# Given information
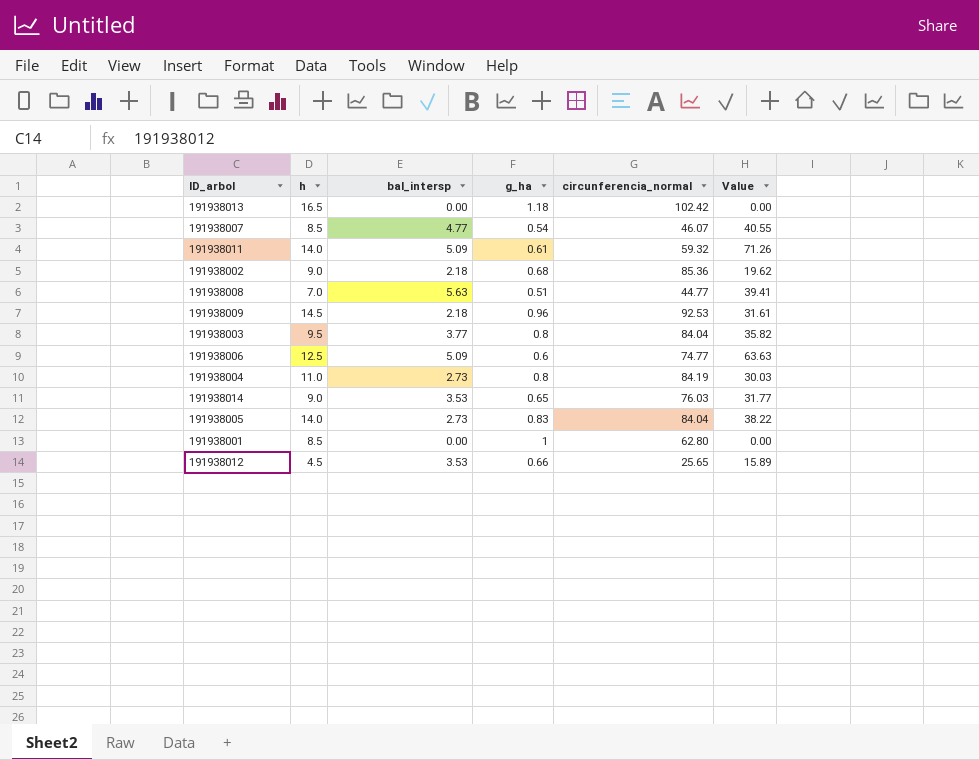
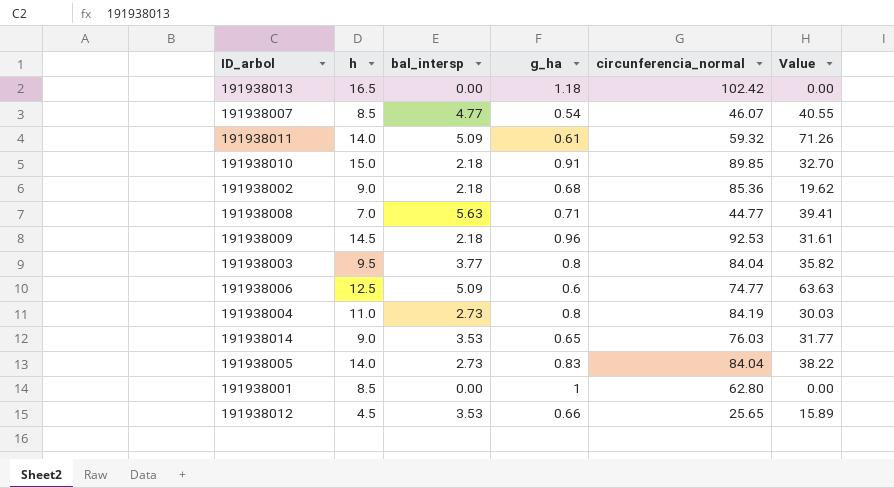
row 191938010: none -> 15.0 | 2.18 | 0.91 | 89.85 | 32.70
191938008 | g_ha: 0.51 -> 0.71

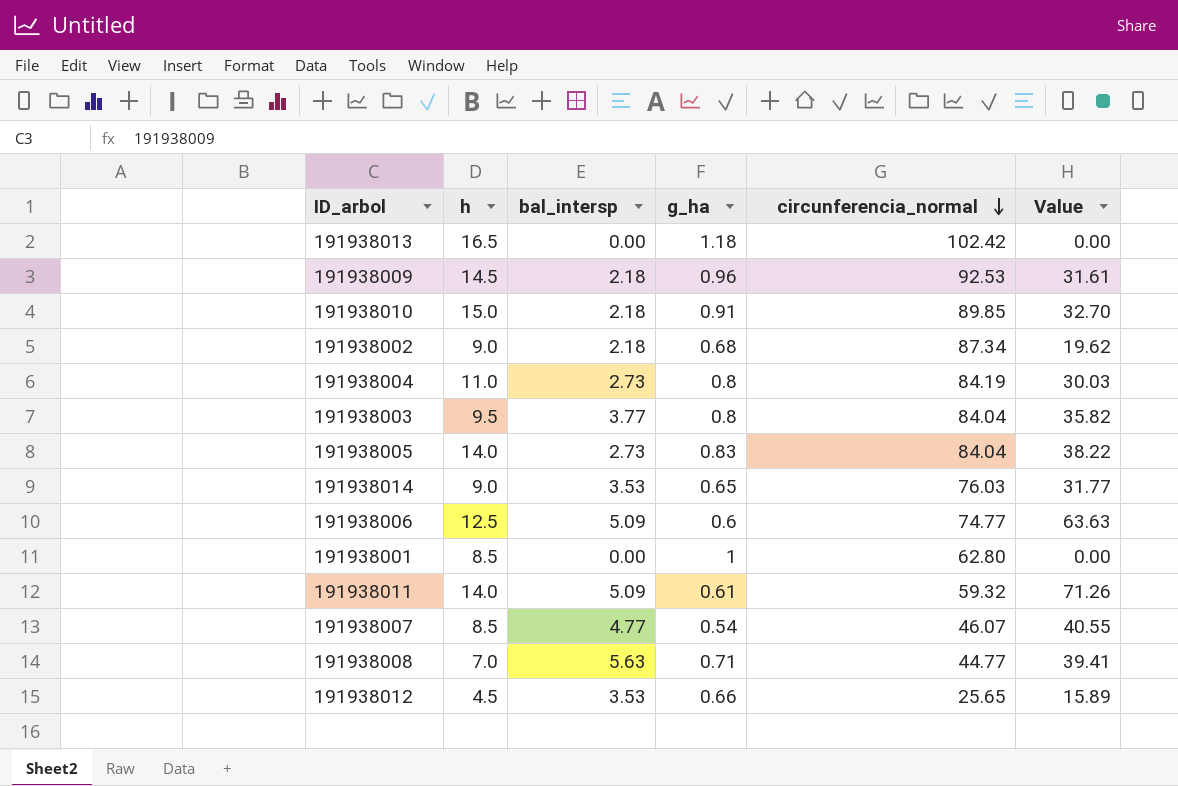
row order: none -> circunferencia_normal descending
191938002 | circunferencia_normal: 85.36 -> 87.34

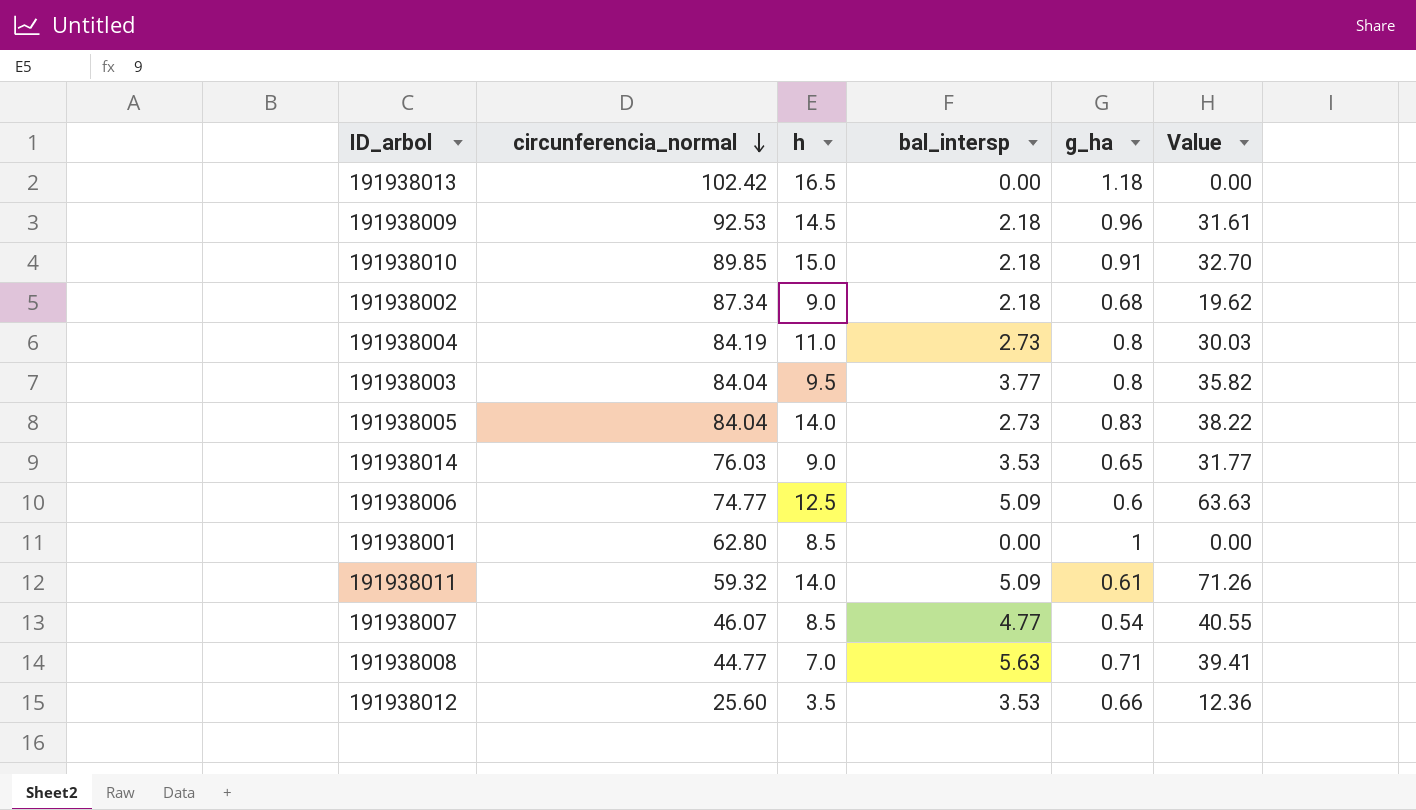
column circunferencia_normal | position: 5 -> 2
191938012 | circunferencia_normal: 25.65 -> 25.60
191938012 | h: 4.5 -> 3.5
191938012 | Value: 15.89 -> 12.36

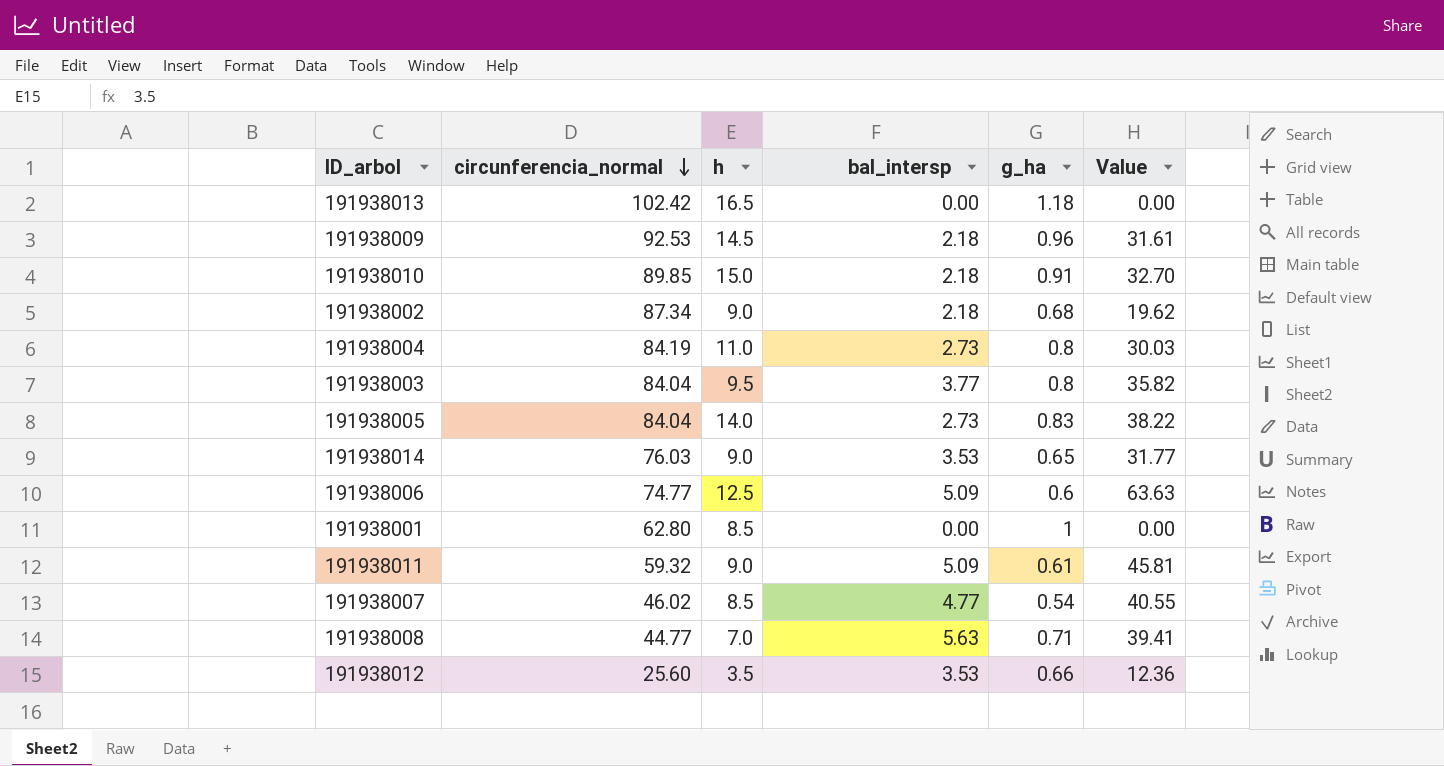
191938011 | h: 14.0 -> 9.0
191938011 | Value: 71.26 -> 45.81
191938007 | circunferencia_normal: 46.07 -> 46.02

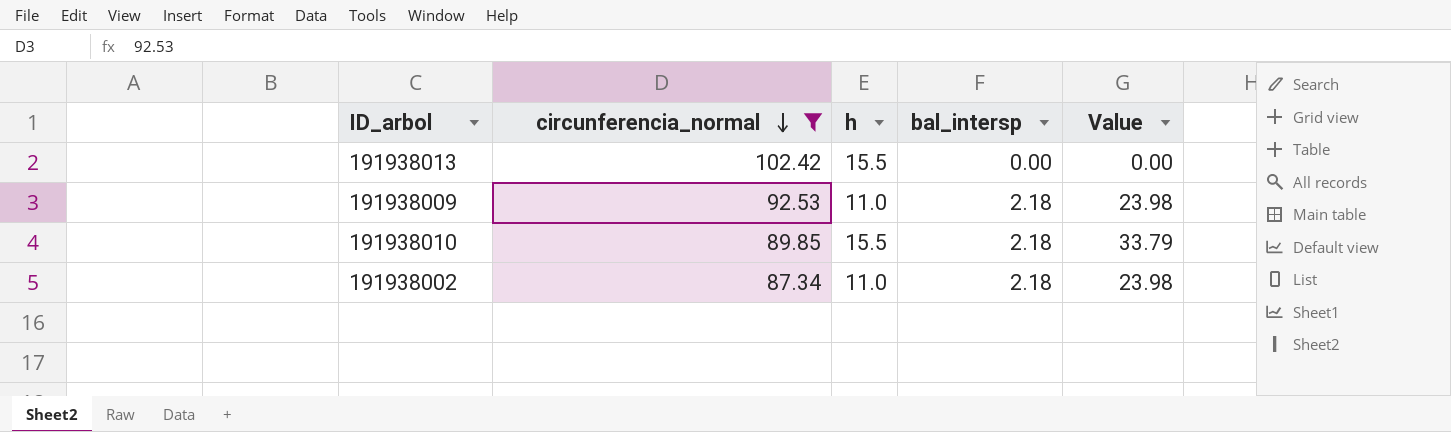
filter: none -> circunferencia_normal >= 87.34
column g_ha | position: 5 -> none
191938013 | h: 16.5 -> 15.5
191938009 | h: 14.5 -> 11.0
191938009 | Value: 31.61 -> 23.98
191938010 | h: 15.0 -> 15.5
191938010 | Value: 32.70 -> 33.79
191938002 | h: 9.0 -> 11.0
191938002 | Value: 19.62 -> 23.98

# What the task requires
Word for word, give back each entry from above, but skip any picture.

# Your response
row 191938010: none -> 15.0 | 2.18 | 0.91 | 89.85 | 32.70
191938008 | g_ha: 0.51 -> 0.71

row order: none -> circunferencia_normal descending
191938002 | circunferencia_normal: 85.36 -> 87.34

column circunferencia_normal | position: 5 -> 2
191938012 | circunferencia_normal: 25.65 -> 25.60
191938012 | h: 4.5 -> 3.5
191938012 | Value: 15.89 -> 12.36

191938011 | h: 14.0 -> 9.0
191938011 | Value: 71.26 -> 45.81
191938007 | circunferencia_normal: 46.07 -> 46.02

filter: none -> circunferencia_normal >= 87.34
column g_ha | position: 5 -> none
191938013 | h: 16.5 -> 15.5
191938009 | h: 14.5 -> 11.0
191938009 | Value: 31.61 -> 23.98
191938010 | h: 15.0 -> 15.5
191938010 | Value: 32.70 -> 33.79
191938002 | h: 9.0 -> 11.0
191938002 | Value: 19.62 -> 23.98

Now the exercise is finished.